[RAW DATA — start]

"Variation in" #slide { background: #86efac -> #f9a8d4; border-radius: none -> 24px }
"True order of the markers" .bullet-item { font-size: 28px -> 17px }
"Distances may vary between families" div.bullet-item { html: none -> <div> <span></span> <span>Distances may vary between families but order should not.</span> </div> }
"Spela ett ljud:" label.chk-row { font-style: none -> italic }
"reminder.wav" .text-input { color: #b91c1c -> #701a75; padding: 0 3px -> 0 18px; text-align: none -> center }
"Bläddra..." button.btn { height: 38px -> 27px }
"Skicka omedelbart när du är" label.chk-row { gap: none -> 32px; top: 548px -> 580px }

[RAW DATA — finish]
[RAW DATA — start]

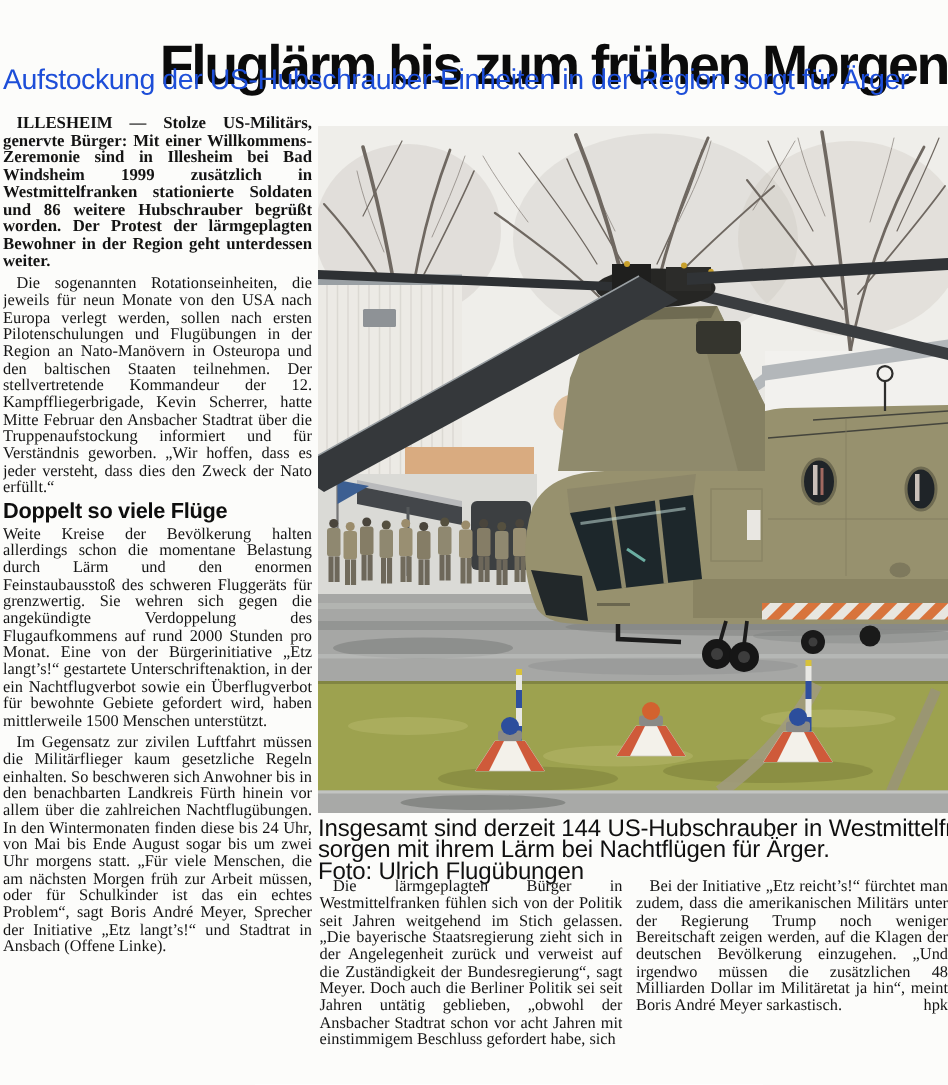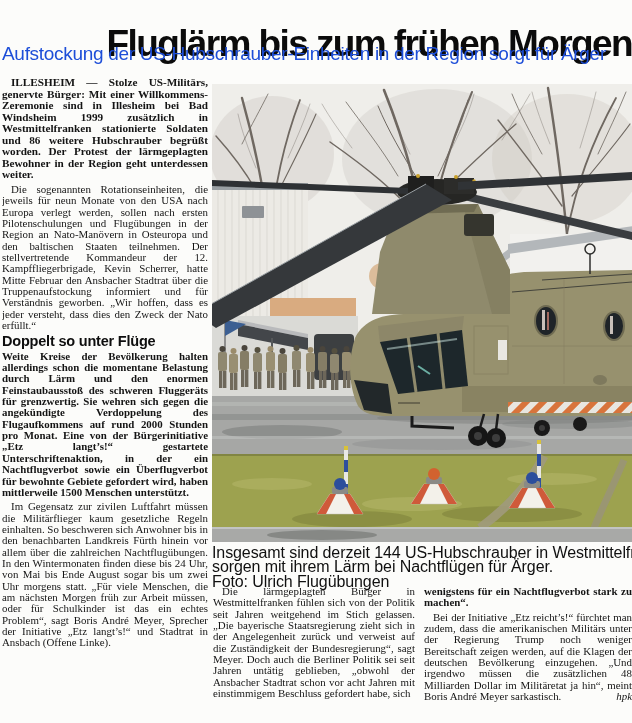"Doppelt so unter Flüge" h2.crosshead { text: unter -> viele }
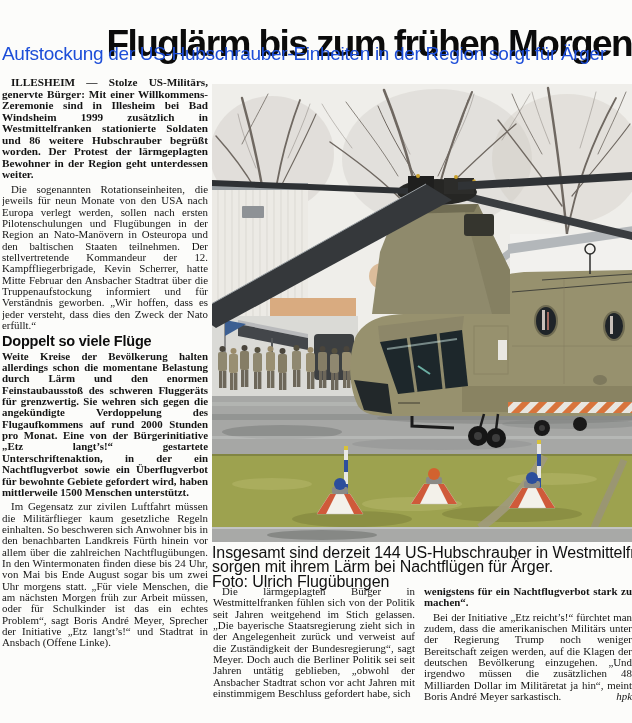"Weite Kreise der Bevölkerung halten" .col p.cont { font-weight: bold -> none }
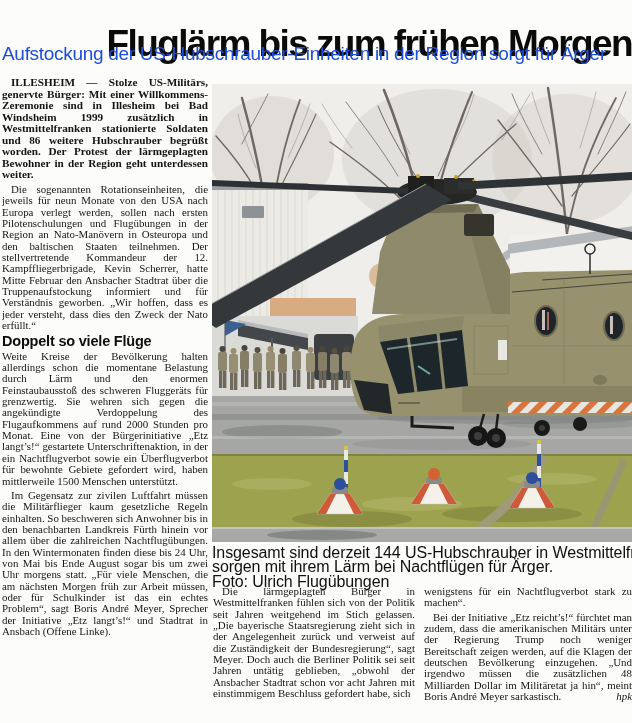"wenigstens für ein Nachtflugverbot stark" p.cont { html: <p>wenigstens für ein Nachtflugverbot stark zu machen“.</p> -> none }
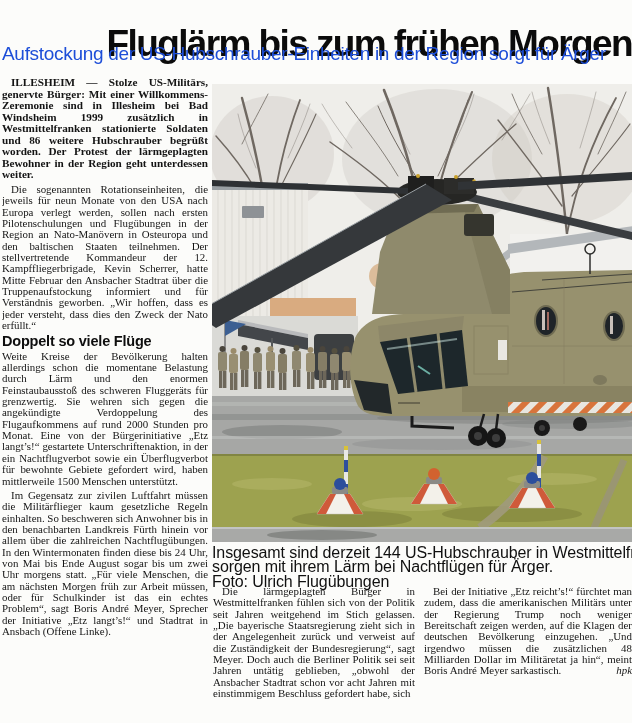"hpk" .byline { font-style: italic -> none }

[RAW DATA — finish]

### REQUIRED WORK
Look above for the line with "color: #b91c1c ->" and the line with "omedelbart när du". Retype those two lines and every line between them exactly, adding nothing.

### SOLUTION TO THIS TASK
"reminder.wav" .text-input { color: #b91c1c -> #701a75; padding: 0 3px -> 0 18px; text-align: none -> center }
"Bläddra..." button.btn { height: 38px -> 27px }
"Skicka omedelbart när du är" label.chk-row { gap: none -> 32px; top: 548px -> 580px }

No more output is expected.